* _What the exercise asks_:
Up to and including the line that contains "a reason for", write out every line of the entries exactly, beginning with the first. Omit the pictures.

Entries taken from a collection
-------
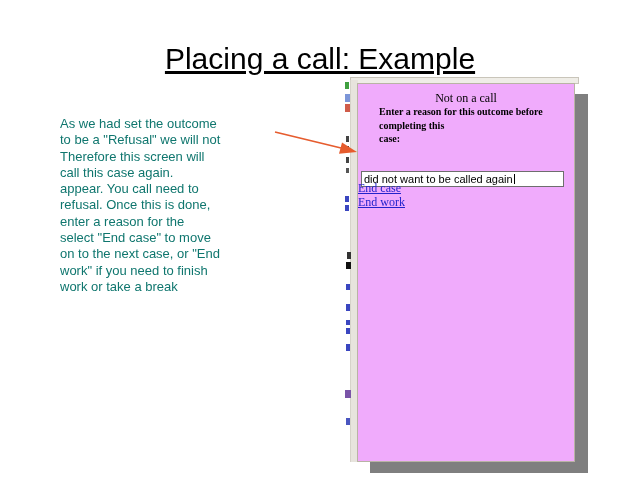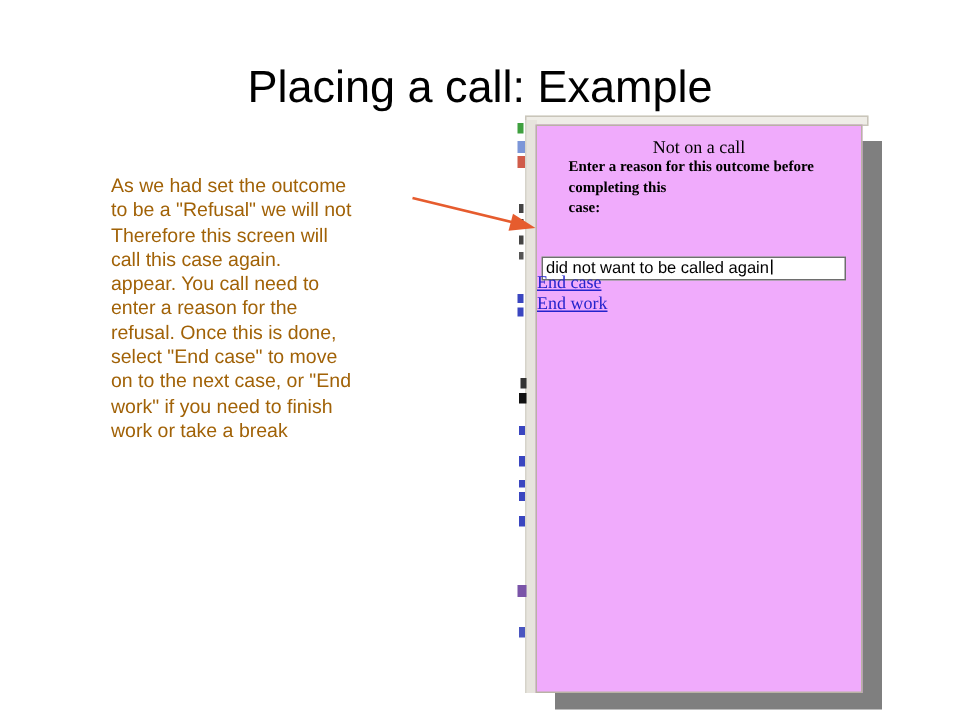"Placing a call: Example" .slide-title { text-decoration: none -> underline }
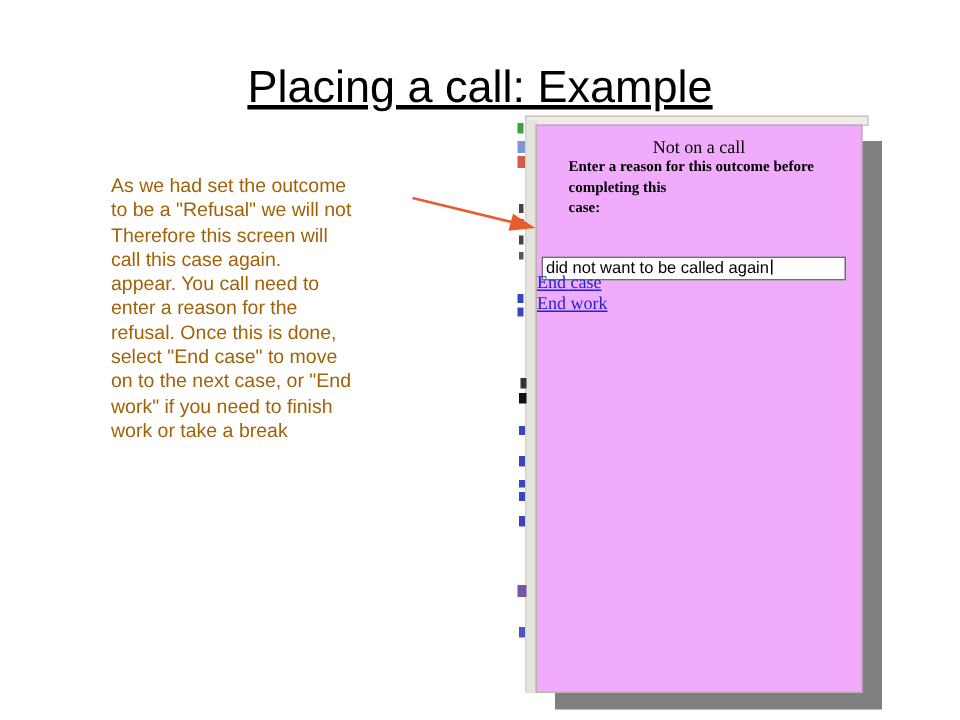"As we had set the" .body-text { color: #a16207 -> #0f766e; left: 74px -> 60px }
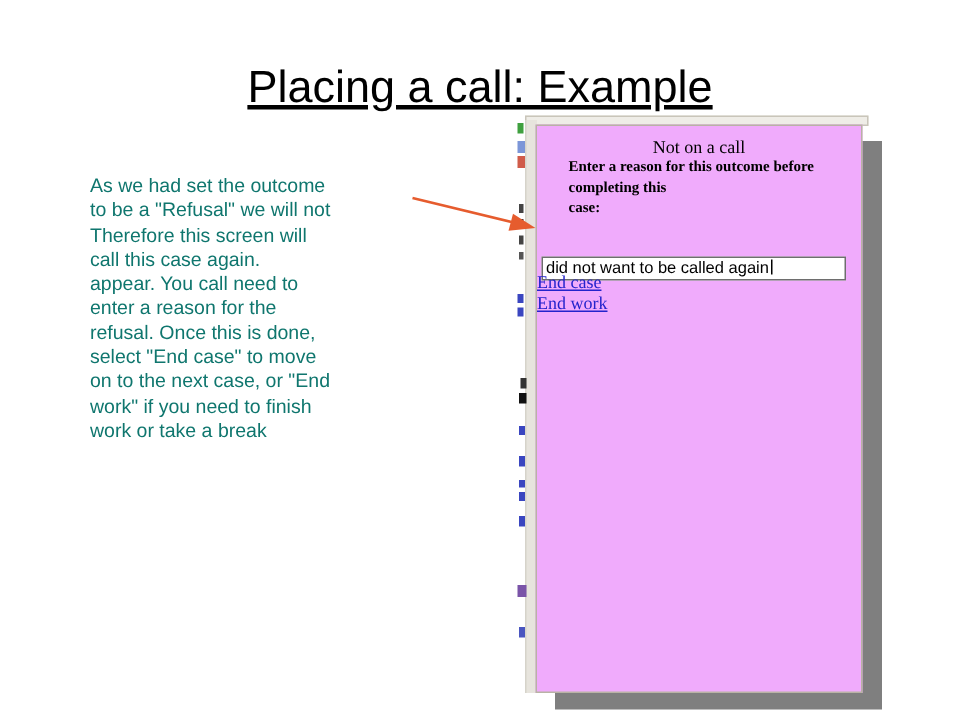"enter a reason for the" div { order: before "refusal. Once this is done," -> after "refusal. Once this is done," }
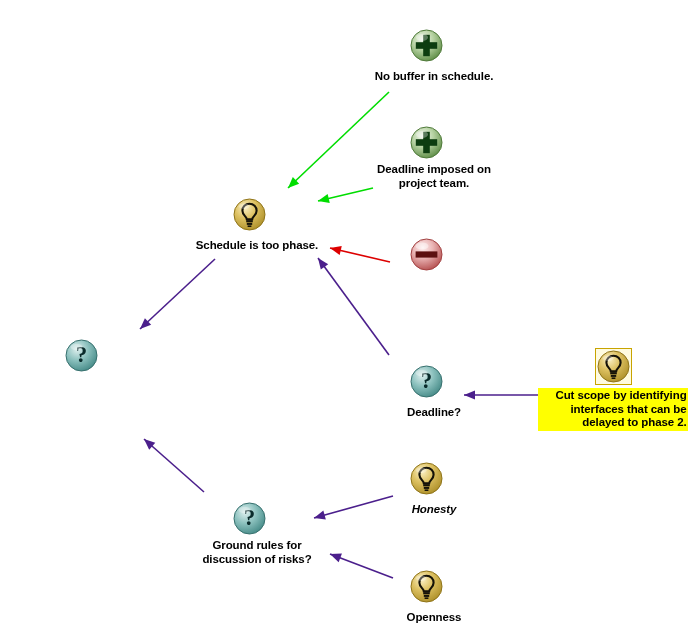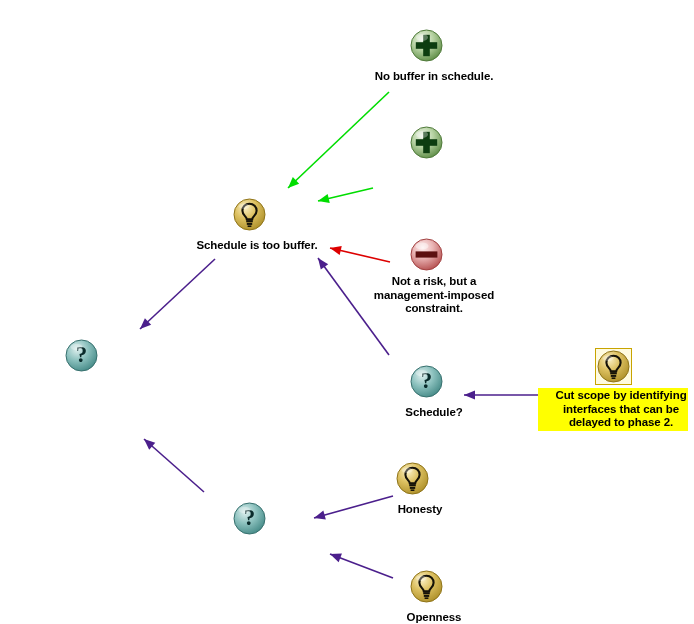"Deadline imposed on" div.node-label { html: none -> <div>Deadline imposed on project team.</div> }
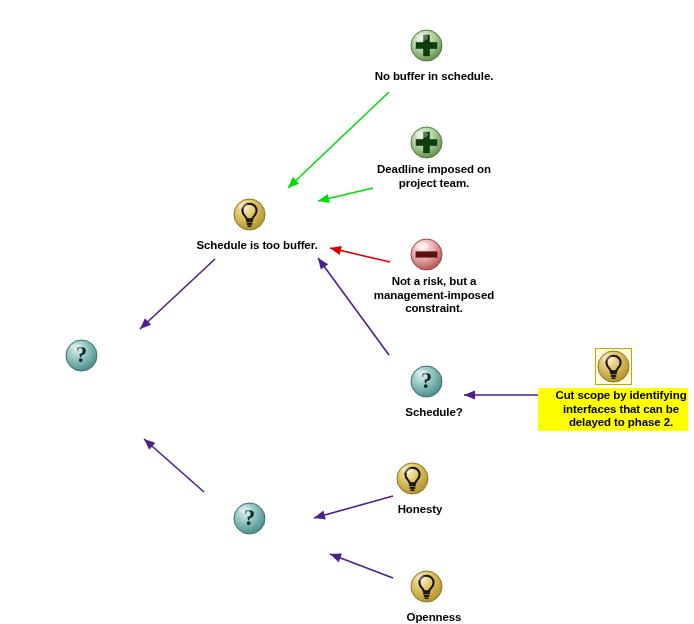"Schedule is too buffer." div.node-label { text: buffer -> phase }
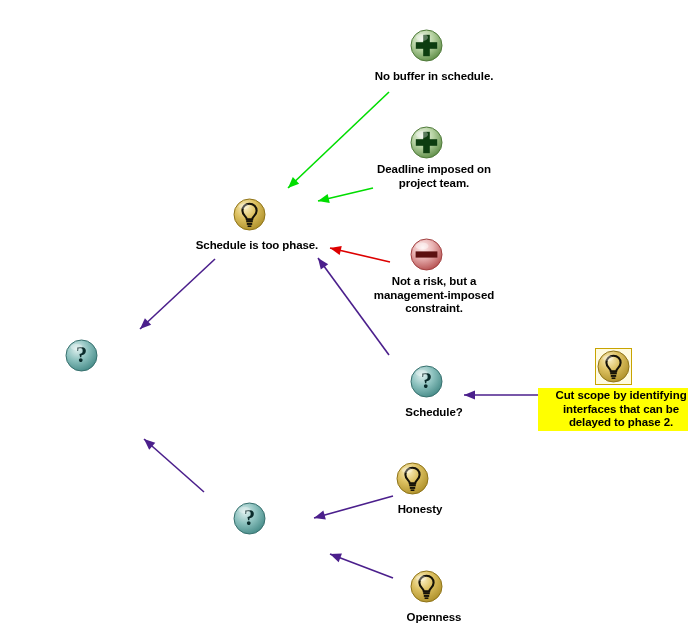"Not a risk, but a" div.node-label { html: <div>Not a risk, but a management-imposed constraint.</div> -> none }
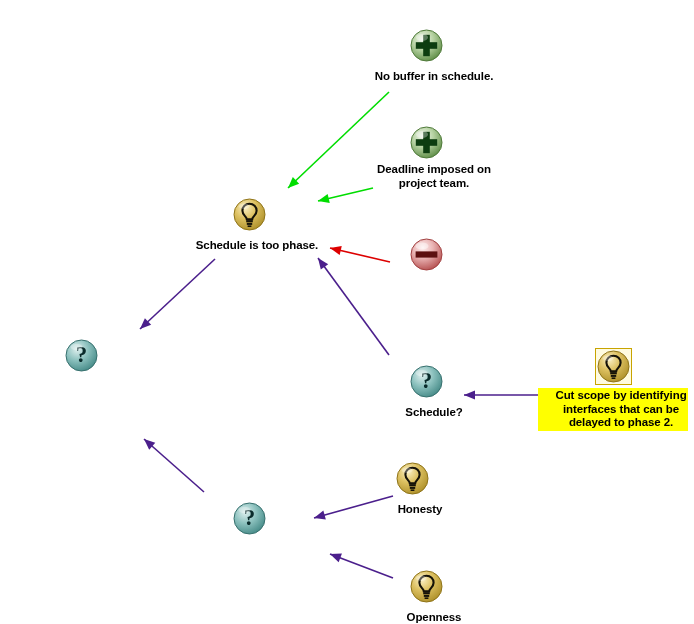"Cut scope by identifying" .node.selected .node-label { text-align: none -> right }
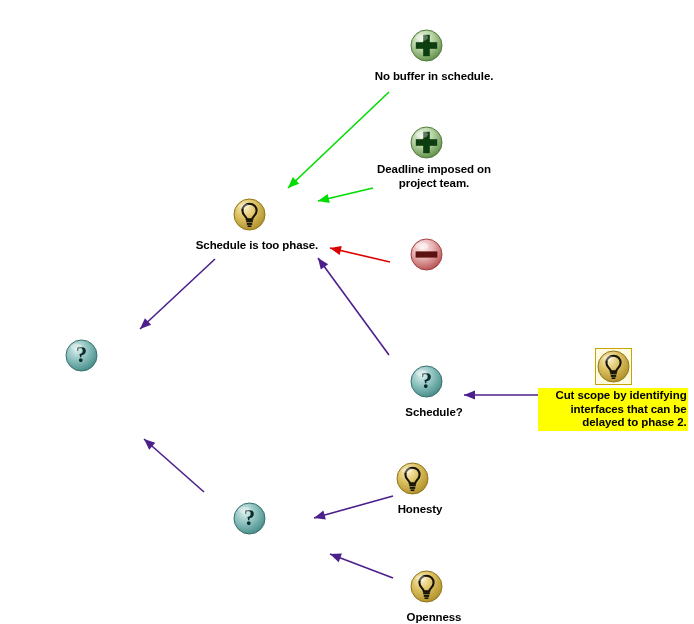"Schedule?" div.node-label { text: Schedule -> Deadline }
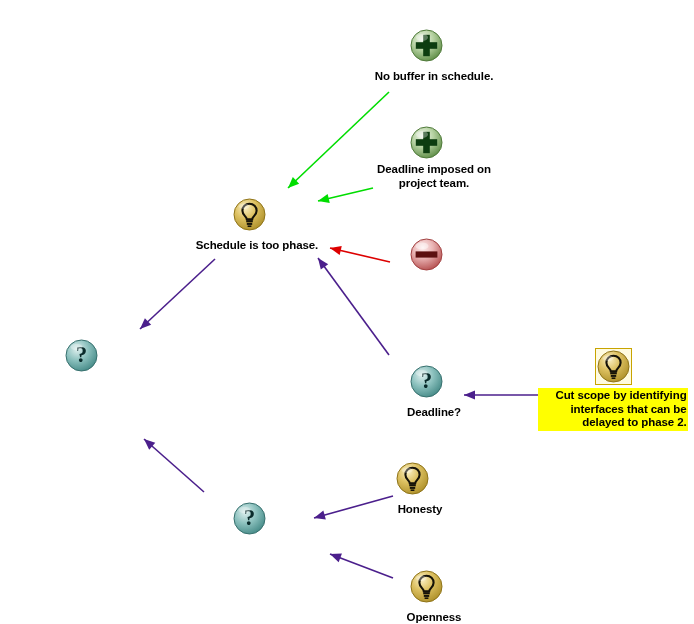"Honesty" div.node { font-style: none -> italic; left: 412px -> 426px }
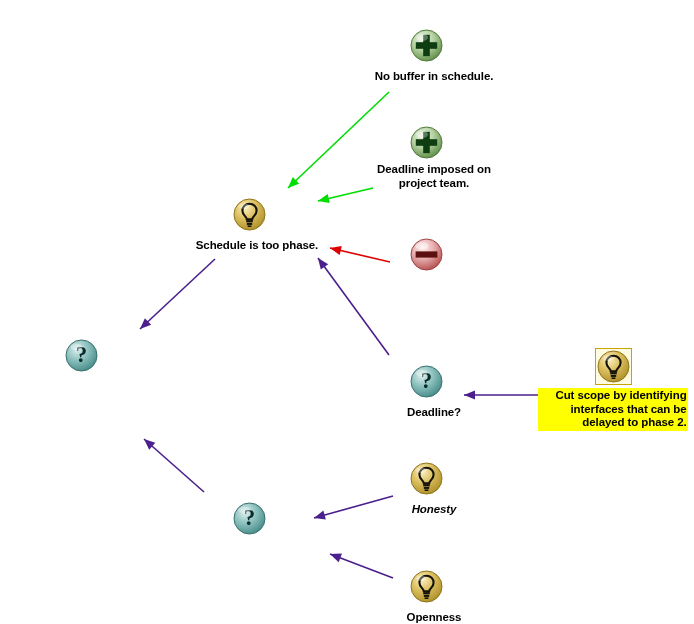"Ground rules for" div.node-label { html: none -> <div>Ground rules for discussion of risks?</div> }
-------
* _Result_:
"Placing a call: Example" .slide-title { text-decoration: none -> underline }
"As we had set the" .body-text { color: #a16207 -> #0f766e; left: 74px -> 60px }
"enter a reason for the" div { order: before "refusal. Once this is done," -> after "refusal. Once this is done," }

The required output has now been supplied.